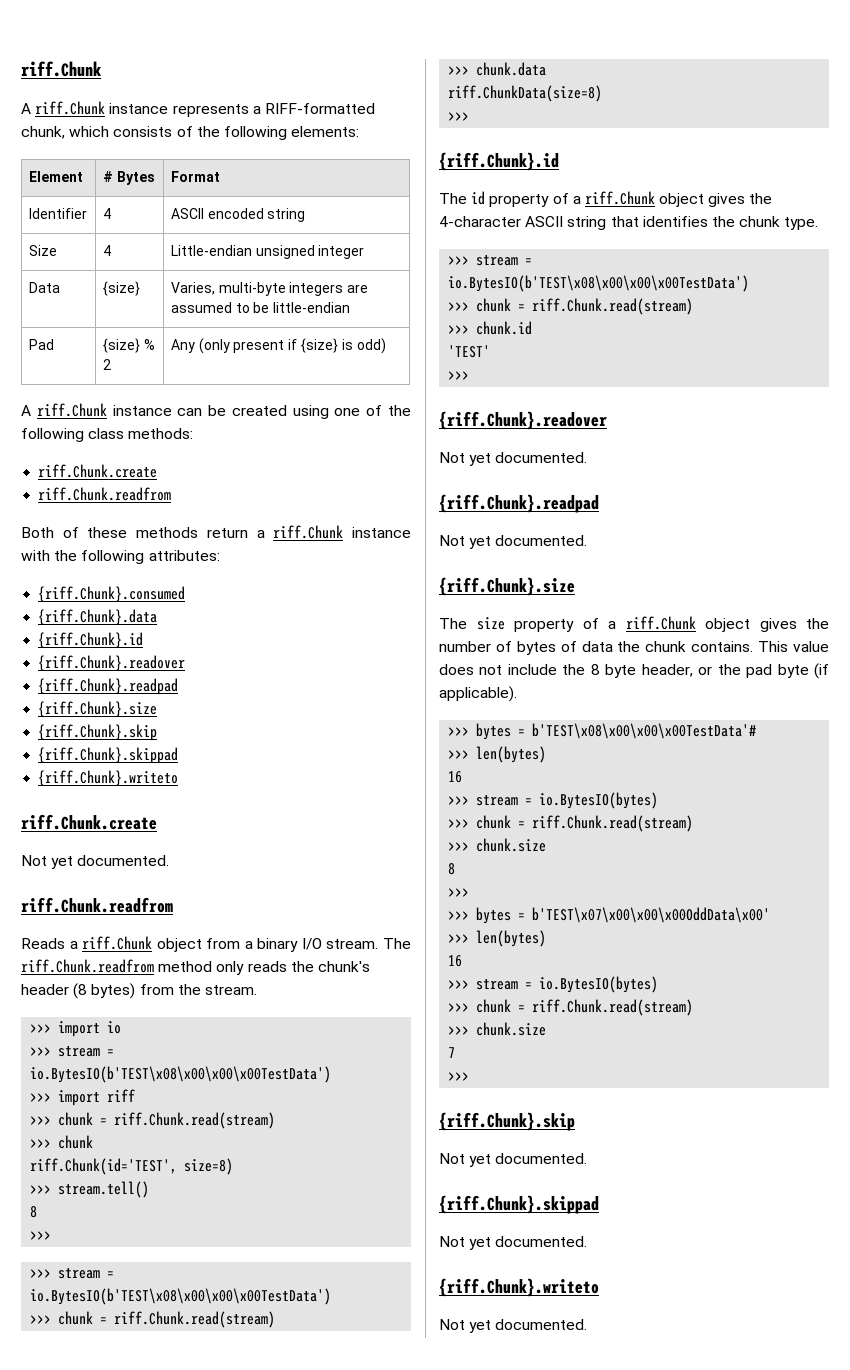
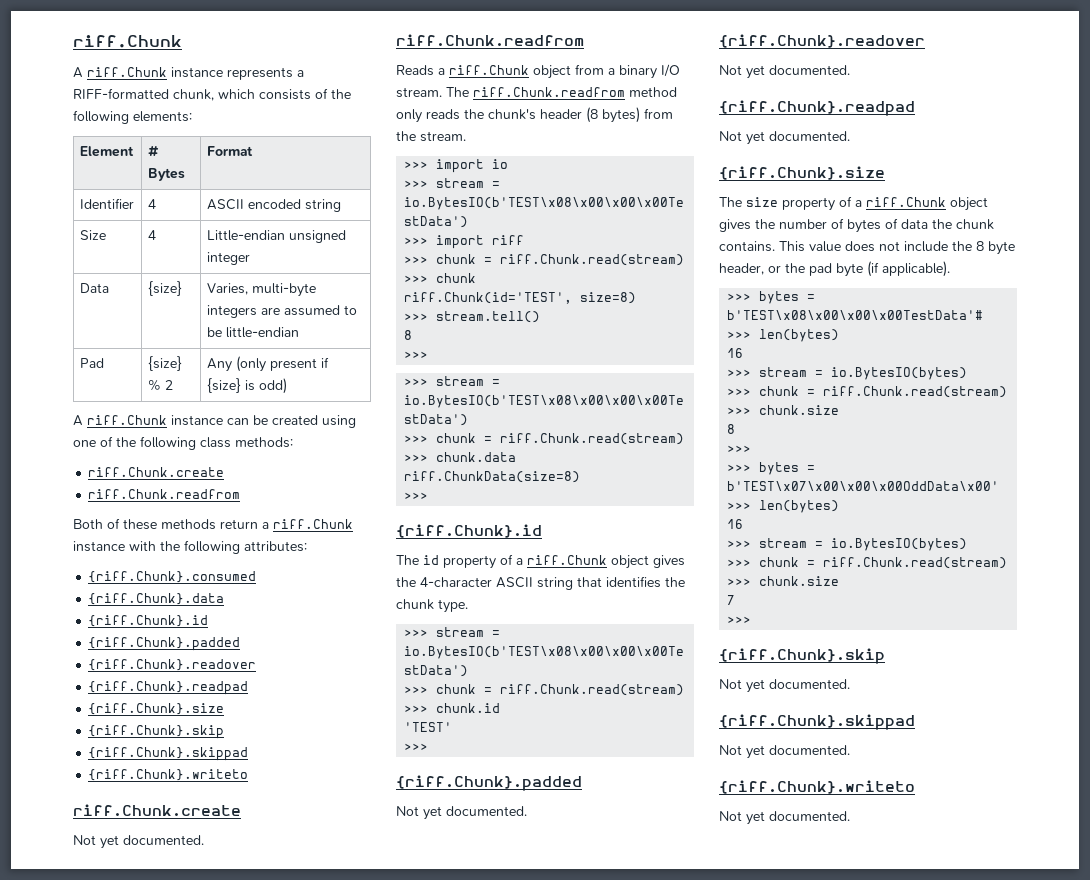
  {riff.Chunk}.data
  {riff.Chunk}.id
+ {riff.Chunk}.padded
  'TEST'
  >>>
+ {riff.Chunk}.padded
+ Not yet documented.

____________________

__DIRECTIONS FOR THIS TASK__: Transcribe each record above exactly, leaving every picture out of the copy.

__RESULT BELOW__:
  {riff.Chunk}.data
  {riff.Chunk}.id
+ {riff.Chunk}.padded
  'TEST'
  >>>
+ {riff.Chunk}.padded
+ Not yet documented.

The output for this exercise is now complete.